Claque corrupta

Claque corrupta

“La República del Paraguay es para siempre libre e independiente. Se constituye en Estado social de derecho, unitario, indivisible, y descentralizado en la forma que se establecen esta Constitución y las leyes.”, reza en su primer artículo nuestra Constitución Nacional. Es precisamente ese concepto de República lo que nuestra sociedad y sobre todo nuestros gobernantes, no logran comprender.
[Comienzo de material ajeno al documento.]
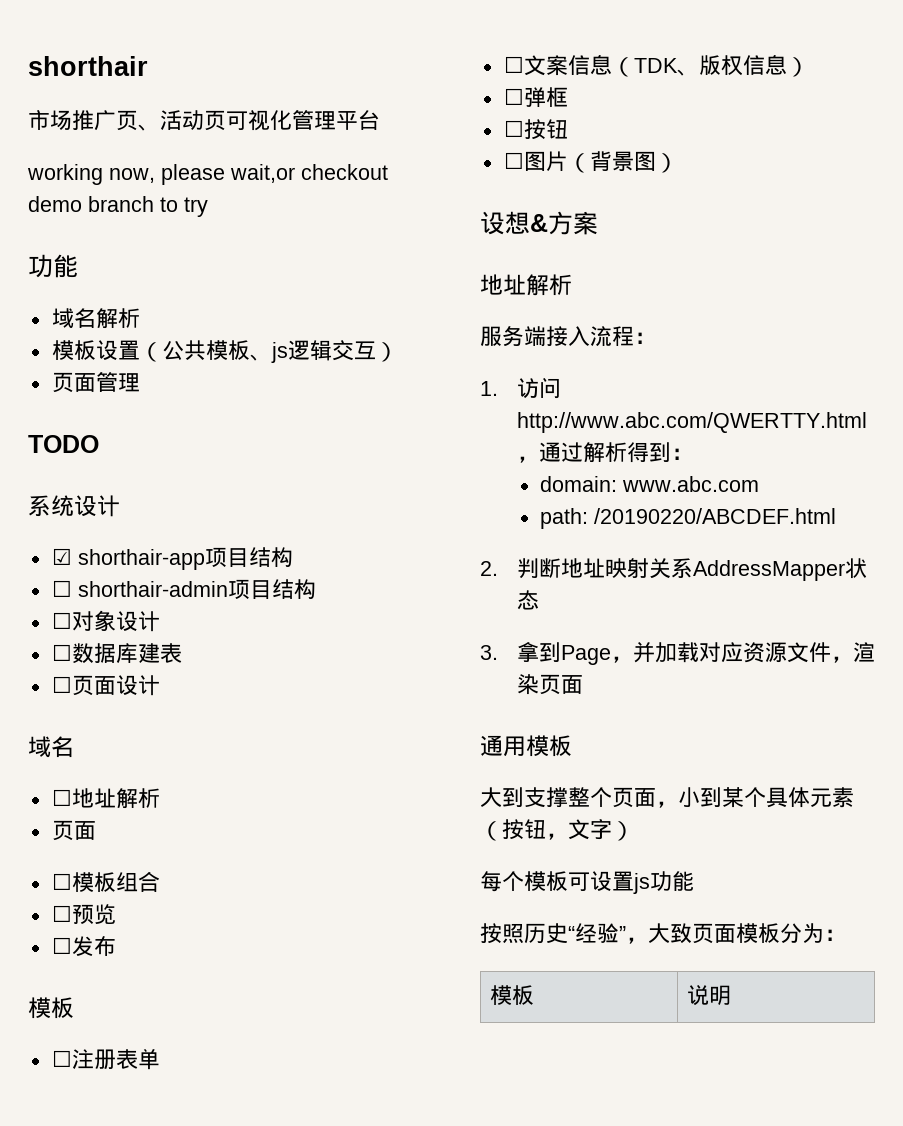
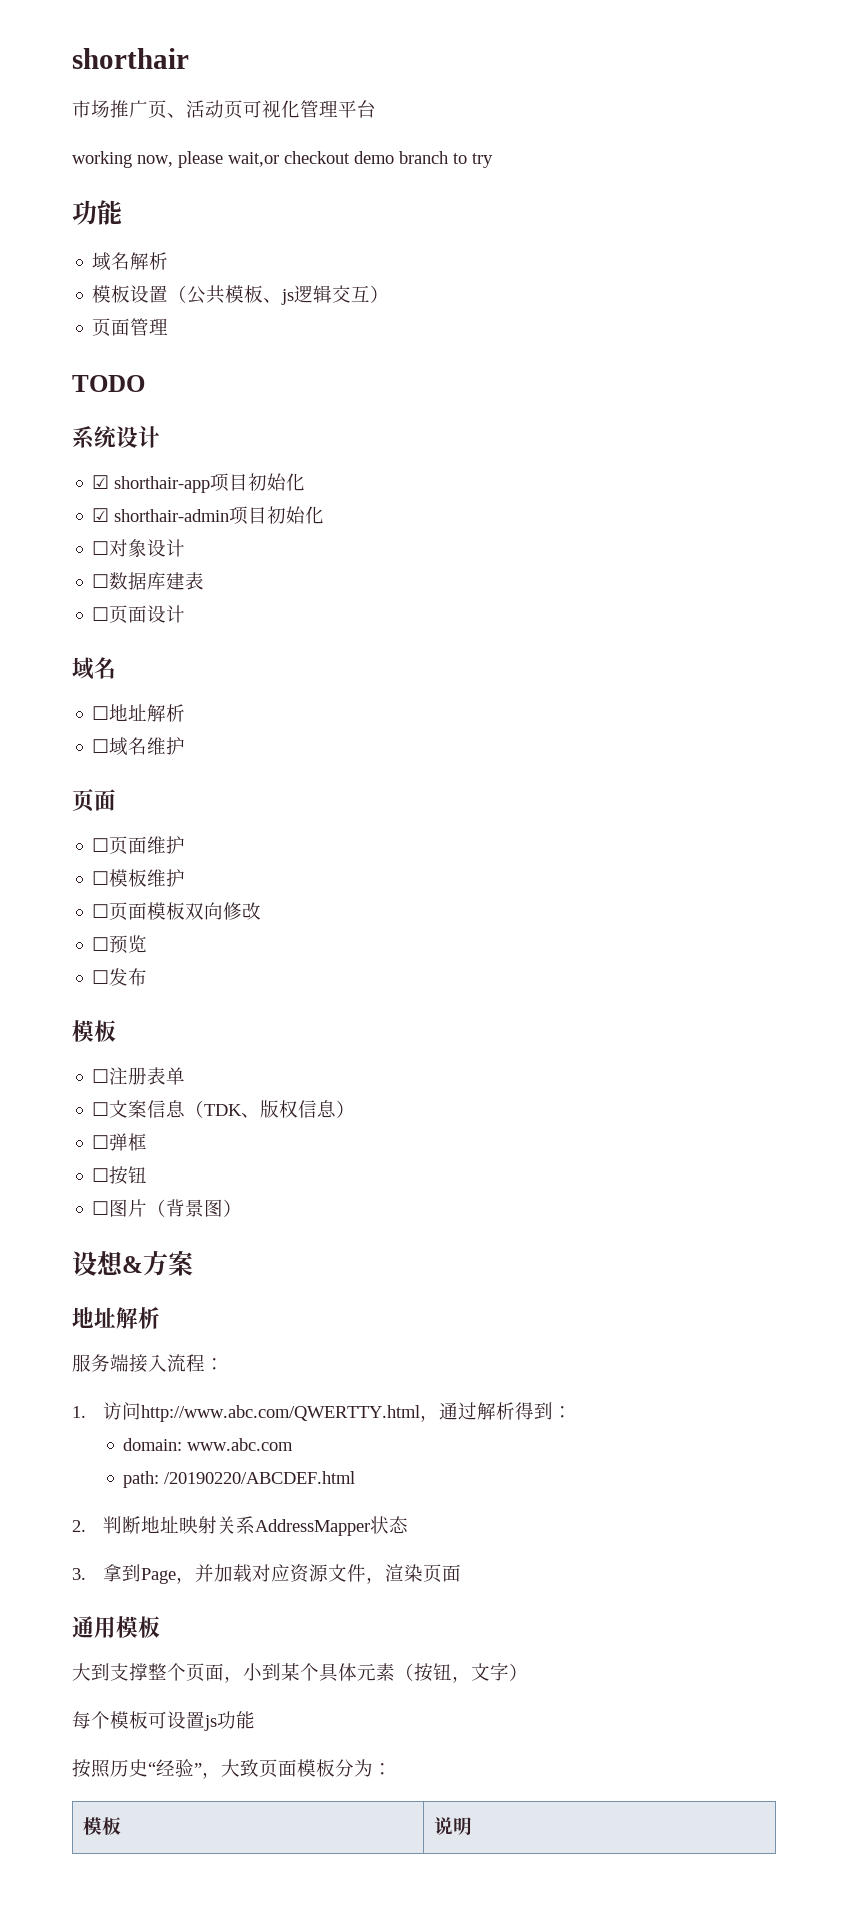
[248,547,293,567] [51,580,72,597] 结构 // ☐ -> [248,473,306,491] [92,508,110,522] 初始化 // ☑
[271,579,316,599] 结构 -> [267,506,325,524] 初始化
[51,820,96,841] [51,871,160,892] 页面 // ☐模板组合 -> [92,737,186,756] [72,789,116,812] [92,836,186,855] [92,869,186,887] [92,902,262,921] ☐域名维护 // 页面 // ☐页面维护 // ☐模板维护 // ☐页面模板双向修改

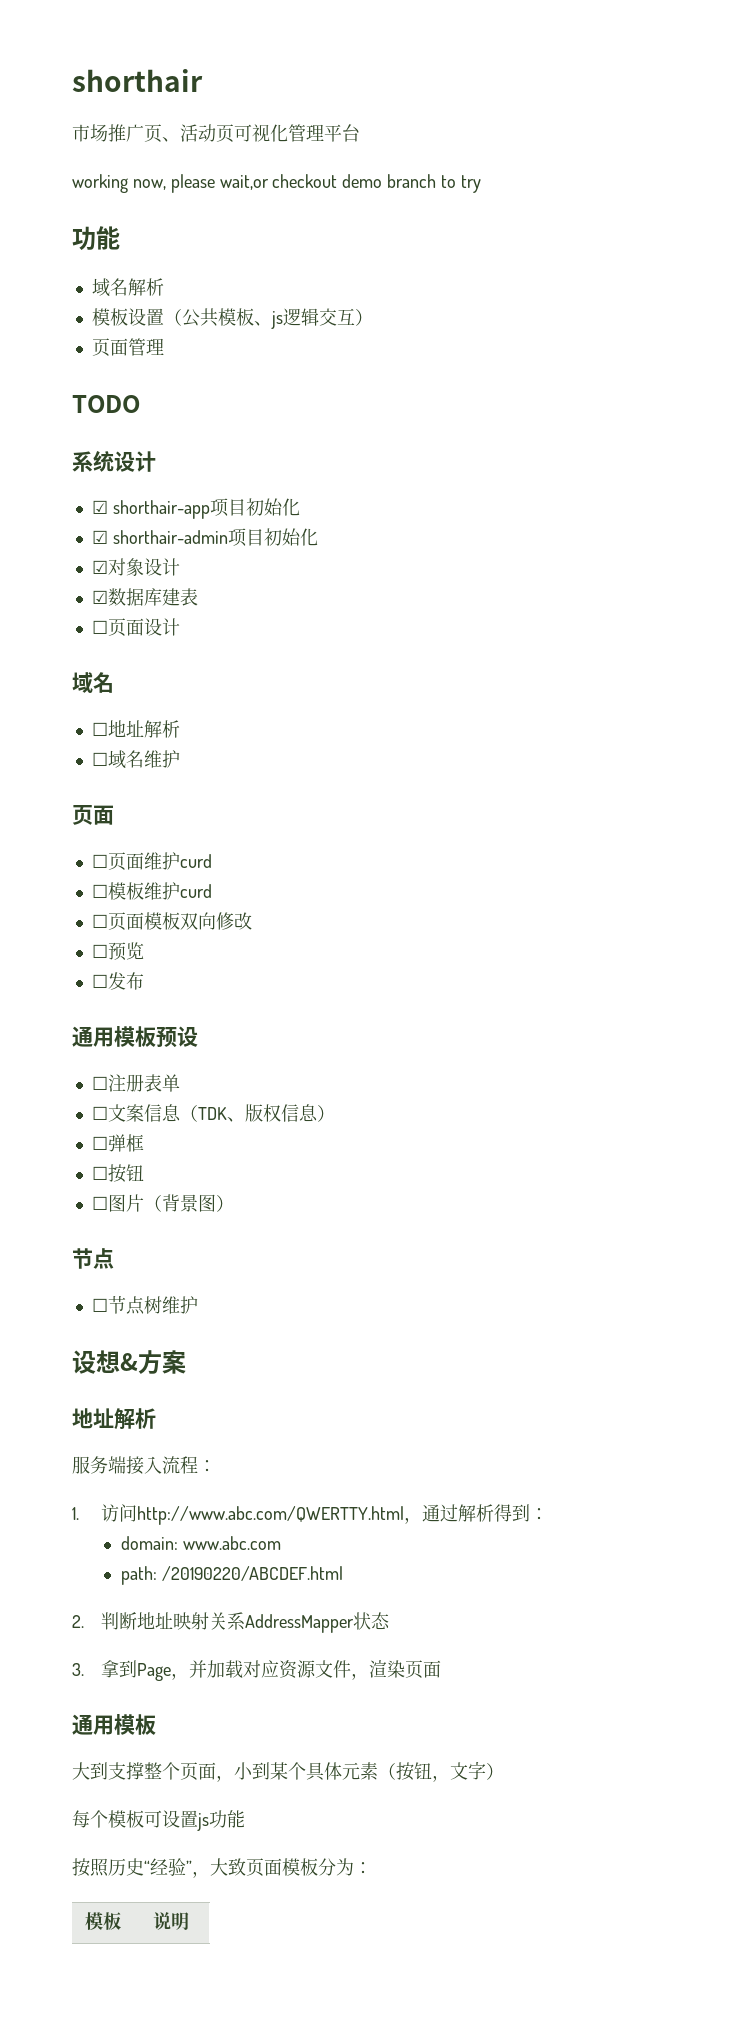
[92,541,110,555] ☐ -> [91,560,108,574] ☑
[92,574,110,588] ☐ -> [91,590,108,604] ☑
(186, 845) none -> [179,854,212,868] curd
(186, 878) none -> [179,884,212,898] curd
[72,1020,116,1042] 模板 -> [72,1026,198,1048] 通用模板预设
(243, 1208) none -> [72,1248,114,1269] [91,1296,198,1315] // 节点 // ☐节点树维护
El concepto República viene del latín res-pública, ‘cosa pública’, ‘lo público’.
La definición de República señala que “es un sistema político que se fundamenta en el imperio de la ley (constitución) y la igualdad ante la ley (al igual que otros regímenes basados en el Estado de derecho) como la forma de frenar los posibles abusos de las personas que tienen mayor poder, del gobierno y de las mayorías, con el objeto de proteger los derechos fundamentales y las libertades civiles de los ciudadanos, de los que no puede sustraerse nunca un gobierno legítimo”.
Sin embargo, el ejercicio del poder político, está muy lejos de lo que es una República. Los caciques que son electos por los ciudadanos para representarlos, lo primero que hacen es adueñarse de la cosa pública, convertirla en su propiedad particular, y botín de guerra para repartir luego entre familiares, amigos y correligionarios. La misma sociedad alienta esta práctica y ve como normal, los privilegios que se autoadjudican los poderosos, en detrimento de la mayoría de la población.
Valga como ejemplo el caso de la denuncia de los pobladores de Hernandarias, donde el intendente, unos cuantos concejales y funcionarios privilegiados, aprovecharon el poder que tienen, para disponer que obras de pavimentación que debían beneficiar a otros barrios, sean llevados hacia otros sectores, de tal forma que el pavimento beneficie a sus respectivas viviendas.
Parece hasta chistoso, pero es la triste realidad. En este caso es desviar unas obras, en otros casos son adjudicaciones multimillonarias, para negociados, con obras inservibles, mal hechas y sobrefacturadas. Y así comienzan, como concejales, luego se convierten en intendentes, gobernadores, diputados, senadores y van ascendiendo en la escala de la corrupción, del enriquecimiento ilícito, utilizando su posición de privilegio, que la sociedad le confirió para representarlo para mejorar su posición social y económica. Y así vamos manteniendo a una pequeña claque de zánganos que pudren nuestra sociedad, pero que en sucesivas elecciones siguen escalando porque la gente les sigue votando. Es así que vamos destruyendo la misma esencia de la democracia representativa y la República.